- Born: 1965 (age 60–61)
- Spouse: Sara Fisher Ellison
- Children: 3, including Caroline

Academic background
- Education: Harvard University (BA) Churchill College, Cambridge (MPhil) Massachusetts Institute of Technology (PhD)
- Thesis: Strategic interactions in large populations (1992)
- Doctoral advisor: Drew Fudenberg

Academic work
- Institutions: Massachusetts Institute of Technology Harvard University CRA International
- Doctoral students: Harrison Hong

= Glenn Ellison =

American economist

Glenn David Ellison (born 1965) is an American economist who is the Gregory K. Palm Professor of Economics at the Massachusetts Institute of Technology (MIT) and an Elected Fellow of the Society for the Advancement of Economic Theory and American Academy of Arts & Sciences. He is the father of convicted business executive Caroline Ellison.

== Education and career ==
Ellison received an A.B. degree in mathematics from Harvard College. He later attended Cambridge University on a Churchill Scholarship and earned a M.Phil. degree in economics in 1988. He then worked briefly as an Associate at Charles River Associates between 1988 and 1989. He received his Ph.D. in economics from MIT in 1992 under the supervision of Drew Fudenberg. After his doctorate, he became an assistant professor of economics at Harvard University from 1992 to 1994. He moved to MIT in 1994 and served as head of the Department of Economics from 2016 to 2017 and again since 2020.
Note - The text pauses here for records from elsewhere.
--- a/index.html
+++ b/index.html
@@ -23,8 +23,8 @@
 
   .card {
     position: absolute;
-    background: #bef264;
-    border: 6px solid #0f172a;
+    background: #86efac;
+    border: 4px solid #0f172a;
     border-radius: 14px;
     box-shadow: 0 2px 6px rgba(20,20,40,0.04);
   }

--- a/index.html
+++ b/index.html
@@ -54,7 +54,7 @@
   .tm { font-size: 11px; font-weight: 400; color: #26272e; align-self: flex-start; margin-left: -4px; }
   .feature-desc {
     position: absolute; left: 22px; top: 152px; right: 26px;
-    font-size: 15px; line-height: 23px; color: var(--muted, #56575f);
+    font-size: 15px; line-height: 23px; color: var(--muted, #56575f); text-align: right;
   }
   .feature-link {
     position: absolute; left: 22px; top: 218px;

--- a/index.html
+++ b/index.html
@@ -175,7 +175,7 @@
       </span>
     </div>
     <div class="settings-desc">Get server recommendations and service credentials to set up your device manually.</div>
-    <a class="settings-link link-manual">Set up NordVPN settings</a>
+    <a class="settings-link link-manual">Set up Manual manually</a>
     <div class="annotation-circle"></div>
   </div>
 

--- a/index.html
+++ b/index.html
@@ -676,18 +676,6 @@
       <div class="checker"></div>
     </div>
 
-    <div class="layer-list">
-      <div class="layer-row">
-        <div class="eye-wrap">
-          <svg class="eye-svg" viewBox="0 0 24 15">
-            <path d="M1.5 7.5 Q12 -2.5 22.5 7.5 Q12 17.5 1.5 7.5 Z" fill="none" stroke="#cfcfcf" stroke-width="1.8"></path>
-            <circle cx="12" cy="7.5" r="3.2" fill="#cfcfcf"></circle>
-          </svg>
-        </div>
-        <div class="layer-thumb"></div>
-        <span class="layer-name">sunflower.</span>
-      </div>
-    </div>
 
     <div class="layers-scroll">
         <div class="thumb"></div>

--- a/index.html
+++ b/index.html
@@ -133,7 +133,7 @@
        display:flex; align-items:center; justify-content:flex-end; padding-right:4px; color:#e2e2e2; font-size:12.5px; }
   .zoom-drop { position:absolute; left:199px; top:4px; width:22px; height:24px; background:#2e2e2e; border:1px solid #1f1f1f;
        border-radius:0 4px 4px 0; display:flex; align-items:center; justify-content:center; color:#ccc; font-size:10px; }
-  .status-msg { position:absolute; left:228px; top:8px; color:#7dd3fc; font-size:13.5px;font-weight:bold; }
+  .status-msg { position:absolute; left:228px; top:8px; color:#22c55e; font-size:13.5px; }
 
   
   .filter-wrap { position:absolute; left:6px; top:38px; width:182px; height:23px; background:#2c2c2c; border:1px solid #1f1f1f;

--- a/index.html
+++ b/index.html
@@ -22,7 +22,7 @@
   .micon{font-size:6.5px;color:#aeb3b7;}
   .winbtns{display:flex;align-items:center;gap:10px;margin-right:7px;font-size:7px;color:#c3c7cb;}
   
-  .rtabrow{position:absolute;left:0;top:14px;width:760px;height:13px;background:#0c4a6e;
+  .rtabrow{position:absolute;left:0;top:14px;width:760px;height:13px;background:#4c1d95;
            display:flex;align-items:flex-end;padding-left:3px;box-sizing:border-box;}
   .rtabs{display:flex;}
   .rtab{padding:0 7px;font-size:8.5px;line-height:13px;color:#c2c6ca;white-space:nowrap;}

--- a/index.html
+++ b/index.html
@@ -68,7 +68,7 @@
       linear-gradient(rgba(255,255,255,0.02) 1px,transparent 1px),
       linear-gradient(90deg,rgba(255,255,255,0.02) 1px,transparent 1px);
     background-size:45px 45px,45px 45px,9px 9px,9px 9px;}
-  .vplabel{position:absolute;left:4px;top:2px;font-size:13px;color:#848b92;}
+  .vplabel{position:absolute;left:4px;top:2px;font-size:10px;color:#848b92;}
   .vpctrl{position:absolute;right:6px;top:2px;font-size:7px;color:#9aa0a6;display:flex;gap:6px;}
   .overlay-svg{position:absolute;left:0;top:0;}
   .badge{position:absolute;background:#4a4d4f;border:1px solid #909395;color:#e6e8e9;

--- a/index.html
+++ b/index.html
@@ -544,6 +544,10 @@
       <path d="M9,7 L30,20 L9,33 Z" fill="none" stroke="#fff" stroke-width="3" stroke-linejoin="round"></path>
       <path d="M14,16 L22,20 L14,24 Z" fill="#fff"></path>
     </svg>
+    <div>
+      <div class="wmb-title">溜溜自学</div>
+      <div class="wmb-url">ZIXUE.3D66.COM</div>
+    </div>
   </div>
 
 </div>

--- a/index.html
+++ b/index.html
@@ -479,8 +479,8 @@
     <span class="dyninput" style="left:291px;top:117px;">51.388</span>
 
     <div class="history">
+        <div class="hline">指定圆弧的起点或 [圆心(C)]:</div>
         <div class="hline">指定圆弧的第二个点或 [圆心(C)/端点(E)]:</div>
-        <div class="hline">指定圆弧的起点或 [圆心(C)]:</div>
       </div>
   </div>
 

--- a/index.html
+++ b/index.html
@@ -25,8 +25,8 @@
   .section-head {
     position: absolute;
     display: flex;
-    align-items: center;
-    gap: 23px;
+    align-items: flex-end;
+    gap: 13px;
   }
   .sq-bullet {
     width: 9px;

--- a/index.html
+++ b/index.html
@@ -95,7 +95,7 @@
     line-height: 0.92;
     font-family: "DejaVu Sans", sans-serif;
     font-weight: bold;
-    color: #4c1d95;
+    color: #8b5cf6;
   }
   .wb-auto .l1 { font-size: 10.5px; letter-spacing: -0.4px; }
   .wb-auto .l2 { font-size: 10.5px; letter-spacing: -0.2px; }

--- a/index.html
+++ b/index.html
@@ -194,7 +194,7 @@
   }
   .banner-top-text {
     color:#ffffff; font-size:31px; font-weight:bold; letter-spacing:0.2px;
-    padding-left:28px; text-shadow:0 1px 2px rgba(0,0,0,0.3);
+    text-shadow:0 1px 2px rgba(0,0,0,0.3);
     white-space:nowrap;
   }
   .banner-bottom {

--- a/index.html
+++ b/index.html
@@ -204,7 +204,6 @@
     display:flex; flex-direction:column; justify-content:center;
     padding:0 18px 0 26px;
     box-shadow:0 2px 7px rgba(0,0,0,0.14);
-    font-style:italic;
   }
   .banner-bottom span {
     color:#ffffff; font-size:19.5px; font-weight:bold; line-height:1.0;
Ellison's research interests include game theory, industrial organization, education, finance, economic geography, and academia.

== Honors and awards ==
Ellison is a Fellow of the American Academy of Arts and Sciences, the Econometric Society, and the Society for the Advancement of Economic Theory, and has received several awards, including an Alfred P. Sloan Research Fellowship and a fellowship from the Center for Advanced Studies in the Behavioral Sciences. He has served on the National Science Foundation Economics Panel and as a council member for the Econometric Society.

== Personal life ==
Ellison married Sara Fisher Ellison, a senior lecturer in economics at MIT. They have three daughters, Caroline, Anna, and Kate. Caroline is known for her work as the CEO of Alameda Research, a defunct cryptocurrency trading firm tied to the collapse of FTX, for which she pleaded guilty to financial crimes and sentenced to two years in federal prison.

Ellison spends time as a math coach for schoolchildren and wrote textbooks for the purpose.